Laufend Veränderungen

Kalter Krieg und Wiedervereinigung, strukturelle und personelle Veränderungen sowie die Armee im Einsatz habe die Einrichtung erlebt. Nun stehe man wiederum an der Schwelle zur Reorientierung zur Landes- und Bündnisverteidigung. „Unsere Tradition begründet sich in dem festen Willen, zum richtigen Zeitpunkt das Richtige auszubilden“, sagte der Oberst, der abschließend in Ergänzung eines Zitats aus dem Tagesbefehl des ersten Kommandeurs das heutige Motto der Ausbildungseinrichtung definierte: „Modern, flexibel, effizient, kameradschaftlich und fair.“

Auch der Kommandeur des Technischen Ausbildungszentrums der Luftwaffe in Faßberg als vorgesetzte Dienststelle, Oberst Georg von Harling, gratulierte zum Jubiläum. Die große Herausforderung liege in der Diversität der 230 angebotenen Lehrgänge. Der gerade erst an das Technische Ausbildungszentrum verliehene Prinz-Heinrich-Preis für den besten Luftwaffenverband beweise, mit welcher Leistungsbereitschaft diese Aufgabe erfüllt werde. Die Ausbildung auf professionell hohem Niveau könne als Leuchtturm der Tradition für die nächste Soldatengeneration als Wertmaßstab und gelebtes Vorbild dienen. Von Harling zitierte abschließend den häufig verwendeten Aphorismus: „Tradition ist nicht das Bewahren der Asche, sondern das Weitertragen des Feuers“ und forderte in diesem Sinne den Geist der Ausbildung weiter nach vorne zu tragen.
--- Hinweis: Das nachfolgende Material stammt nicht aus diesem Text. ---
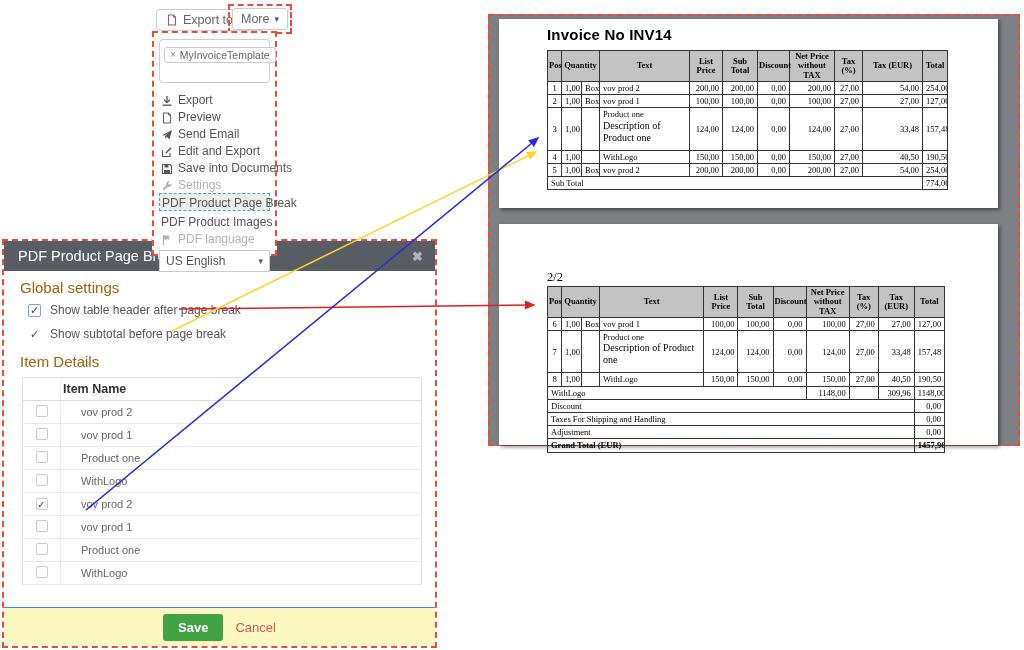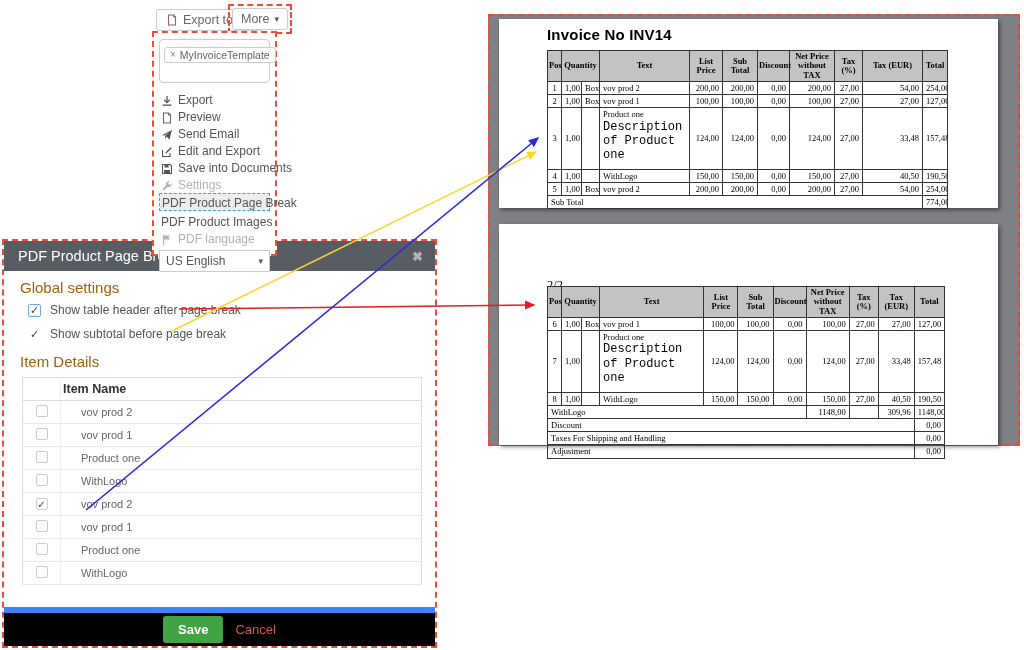--- a/index.html
+++ b/index.html
@@ -47,43 +47,43 @@
   #id-heading { left:16px; top:112px; }
   #item-table { left:18px; top:136px; width:400px; border:1px solid #ddd; border-collapse:collapse;
                 font-size:11px; color:#666; }
   #item-table th { text-align:left; font-size:12.5px; color:#333; font-weight:bold; height:23px; padding-left:2px;
                    border-bottom:1px solid #ddd; }
   #item-table td { height:23px; border-bottom:1px solid #e9e9e9; }
   #item-table td.cb-cell { width:38px; border-right:1px solid #eee; text-align:center; }
   .item-cbox { width:12px; height:12px; border:1px solid #ccc; border-radius:2px; background:#fdfdfd;
                display:inline-flex; align-items:center; justify-content:center; font-size:10px; color:#444;
                margin:0 auto; cursor:pointer; }
-  #modal-footer { position:absolute; left:0; bottom:0; width:100%; height:39px; background:#000000;
-                  border-top:6px solid #3b82f6; display:flex; align-items:center; justify-content:center; gap:12px; }
+  #modal-footer { position:absolute; left:0; bottom:0; width:100%; height:39px; background:#fef9c3;
+                  border-top:1px solid #3b82f6; display:flex; align-items:center; justify-content:center; gap:12px; }
   #save-btn { background:#41a344; color:#fff; font-weight:bold; font-size:13px; border:none; border-radius:3px;
               padding:6px 15px; cursor:pointer; }
   #cancel-link { color:#d9534f; font-size:13px; cursor:pointer; }
 
   
   #pdf-region { left:488px; top:14px; width:532px; height:432px; background:#7f8084; border:2px dashed #e74c3c; z-index:5; }
   .pdf-page { position:absolute; left:9px; width:499px; background:#fff; box-shadow:2px 2px 4px rgba(0,0,0,.45); }
   #page1 { top:3px; height:189px; }
   #page2 { top:208px; height:221px; }
   #inv-title { left:48px; top:7px; font-size:15px; font-weight:bold; color:#000; letter-spacing:.2px; }
-  #page2-label { left:48px; top:46px; font-family:"Liberation Serif", serif; font-size:12.5px; color:#000;margin-top:8px; }
+  #page2-label { left:48px; top:46px; font-family:"Liberation Serif", serif; font-size:12.5px; color:#000; }
   .inv-table { border-collapse:collapse; table-layout:fixed; font-family:"Liberation Serif", serif;
                font-size:8.5px; color:#000; position:absolute; left:48px; }
   #inv-table-1 { top:31px; width:400px; }
   #inv-table-2 { top:62px; width:398px; }
   .inv-table th { background:#c3c3c3; border:1px solid #333; font-weight:bold; font-size:8.5px;
                   padding:1px 1px; line-height:1.1; height:20px; }
   .inv-table td { border:1px solid #333; padding:1px 3px; line-height:1.2; overflow:hidden; }
   .inv-table td.num { text-align:right; }
   .inv-table td.ctr { text-align:center; }
-  .inv-table .desc { font-size:12px; margin-bottom:5px;font-family:Liberation Mono, monospace; }
+  .inv-table .desc { font-size:10px; margin-bottom:5px; }
   .tot-label { text-align:left; }
   .bold { font-weight:bold; }
 
   
   #arrows { position:absolute; left:0; top:0; width:1024px; height:650px; z-index:60; pointer-events:none; }
 </style>
 </head>
 <body>
 
 <div class="abs btn" id="export-btn">
@@ -448,20 +448,24 @@
           <td class="num">0,00</td>
         </tr>
         <tr>
           <td colspan="10" class="tot-label">Taxes For Shipping and Handling</td>
           <td class="num">0,00</td>
         </tr>
         <tr>
           <td colspan="10" class="tot-label">Adjustment</td>
           <td class="num">0,00</td>
         </tr>
+        <tr>
+          <td colspan="10" class="tot-label bold">Grand Total (EUR)</td>
+          <td class="num bold">1457,96</td>
+        </tr>
       </tbody>
     </table>
   </div>
 </div>
 
 <svg id="arrows">
   <defs>
     <marker id="ah-red" markerWidth="8" markerHeight="8" refX="6" refY="3" orient="auto">
         <path d="M0,0 L7,3 L0,6 z" fill="#e02020"></path>
       </marker>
Oberbürgermeister Stefan Bosse sprach in seinem Grußwort von „einer großartigen Geschichte des Miteinanders“. Die Angehörigen der Ausbildungseinrichtung bezeichnete er als „wertvollen Baustein für die Stadtgesellschaft“, welche die Stadt bereichert hätten. Er ließ keinen Zweifel daran, dass das Technische Ausbildungszentrum ein wertvoller Partner sei, der so niemals an beliebiger Stelle ersetzt werden könne. „Am weiteren Verbleib wird gearbeitet“, so der OB, „der Standort steht heute besser denn je da. Wir hoffen auf eine Entscheidung, die anerkennt, was hier 60 Jahre geleistet wurde.“ Er wolle die Hoffnung auf eine Feier zum 70. Jubiläum nicht aufgeben.

„Die Bundeswehr ist Taktgeber in der Region, von der viele profitiert haben“, so MdL Bernhard Pohl in seiner Ansprache. Know-how und viele neue Ideen seien aus der Schule transportiert worden. Er hoffe, dass für die Bundeswehr zukünftig genügend Geld bereitgestellt wird. „Dann wird es auch für einen herausragenden Standort wie Kaufbeuren genügend Verwendung geben, sodass wir auch in zehn Jahren den 70. Geburtstag feiern können“, schloss Pohl.

Lehrsammlung Geschichte

Schon vor der offiziellen Begrüßung konnten die Besucher einen Einblick in die ereignisreiche Vergangenheit der Einrichtung gewinnen. Zu diesem Zweck hatte Hauptmann der Reserve Matthias Tietje als Leiter der Lehrsammlung Geschichte in Zusammenarbeit mit der Reservisten- und der Standortkameradschaft eine Ausstellung in Form von Bildern, historischen Dokumenten sowie mit vielen verschiedenen Exponaten der Ausbildung aus den vergangenen sechs Jahrzehnten vorbereitet. Die sich anschließende Weinpräsentation nutzten die Besucher zum intensiven Austausch von Erinnerungen.